### What is being asked
Every line below that holds the word "subject" must be listed.

### Provided material
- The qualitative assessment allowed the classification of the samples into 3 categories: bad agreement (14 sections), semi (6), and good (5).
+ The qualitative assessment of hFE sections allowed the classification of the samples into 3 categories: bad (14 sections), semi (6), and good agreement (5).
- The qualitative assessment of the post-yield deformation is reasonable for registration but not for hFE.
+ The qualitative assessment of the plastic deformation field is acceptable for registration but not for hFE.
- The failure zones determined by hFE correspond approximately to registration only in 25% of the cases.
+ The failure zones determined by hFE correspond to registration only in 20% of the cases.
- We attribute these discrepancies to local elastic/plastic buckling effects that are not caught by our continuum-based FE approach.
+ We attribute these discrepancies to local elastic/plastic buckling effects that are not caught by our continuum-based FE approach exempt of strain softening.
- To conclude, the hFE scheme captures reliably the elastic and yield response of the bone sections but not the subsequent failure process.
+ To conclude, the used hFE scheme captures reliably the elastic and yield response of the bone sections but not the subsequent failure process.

==

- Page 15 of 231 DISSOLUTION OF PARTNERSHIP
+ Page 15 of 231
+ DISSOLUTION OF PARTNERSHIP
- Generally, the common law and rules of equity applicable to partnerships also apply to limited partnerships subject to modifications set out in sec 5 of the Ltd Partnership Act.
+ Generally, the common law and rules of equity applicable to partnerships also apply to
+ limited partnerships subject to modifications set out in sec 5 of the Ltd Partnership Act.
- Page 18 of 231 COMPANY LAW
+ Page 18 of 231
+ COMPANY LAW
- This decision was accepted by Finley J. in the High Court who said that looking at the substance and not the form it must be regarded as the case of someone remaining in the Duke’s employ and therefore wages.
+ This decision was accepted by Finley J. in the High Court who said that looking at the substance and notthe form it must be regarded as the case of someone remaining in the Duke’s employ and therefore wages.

* * *

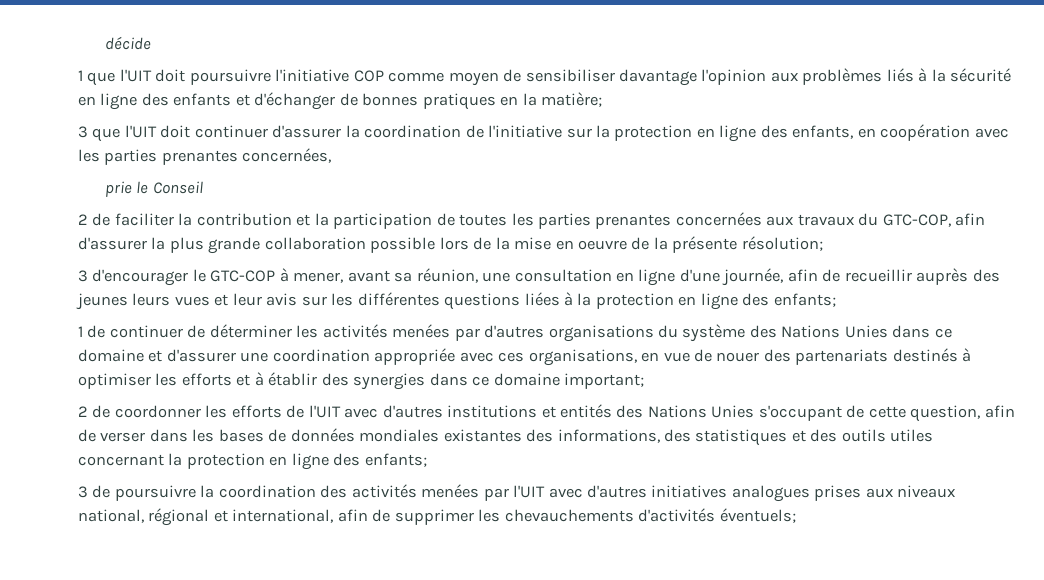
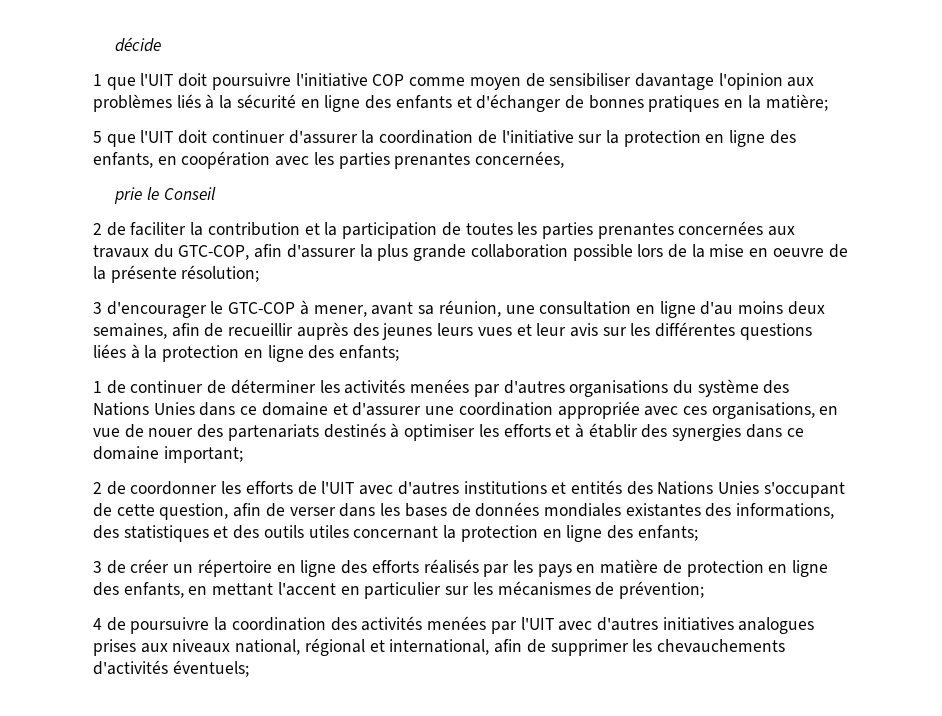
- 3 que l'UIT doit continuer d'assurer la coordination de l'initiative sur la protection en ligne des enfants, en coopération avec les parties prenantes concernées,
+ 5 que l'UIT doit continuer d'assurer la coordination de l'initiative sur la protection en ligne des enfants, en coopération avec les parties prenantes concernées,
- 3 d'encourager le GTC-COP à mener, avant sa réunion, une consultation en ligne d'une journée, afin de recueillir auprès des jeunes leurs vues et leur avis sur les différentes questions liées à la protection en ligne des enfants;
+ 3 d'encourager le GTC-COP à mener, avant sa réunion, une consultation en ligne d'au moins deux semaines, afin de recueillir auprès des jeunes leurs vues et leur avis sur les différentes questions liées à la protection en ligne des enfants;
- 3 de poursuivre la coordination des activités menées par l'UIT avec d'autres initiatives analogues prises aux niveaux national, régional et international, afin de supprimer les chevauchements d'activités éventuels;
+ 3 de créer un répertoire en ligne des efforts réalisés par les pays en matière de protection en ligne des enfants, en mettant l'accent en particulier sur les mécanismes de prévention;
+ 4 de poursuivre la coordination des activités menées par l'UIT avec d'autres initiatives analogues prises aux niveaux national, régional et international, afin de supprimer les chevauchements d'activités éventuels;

### Answer to the exercise
- Generally, the common law and rules of equity applicable to partnerships also apply to limited partnerships subject to modifications set out in sec 5 of the Ltd Partnership Act.
+ limited partnerships subject to modifications set out in sec 5 of the Ltd Partnership Act.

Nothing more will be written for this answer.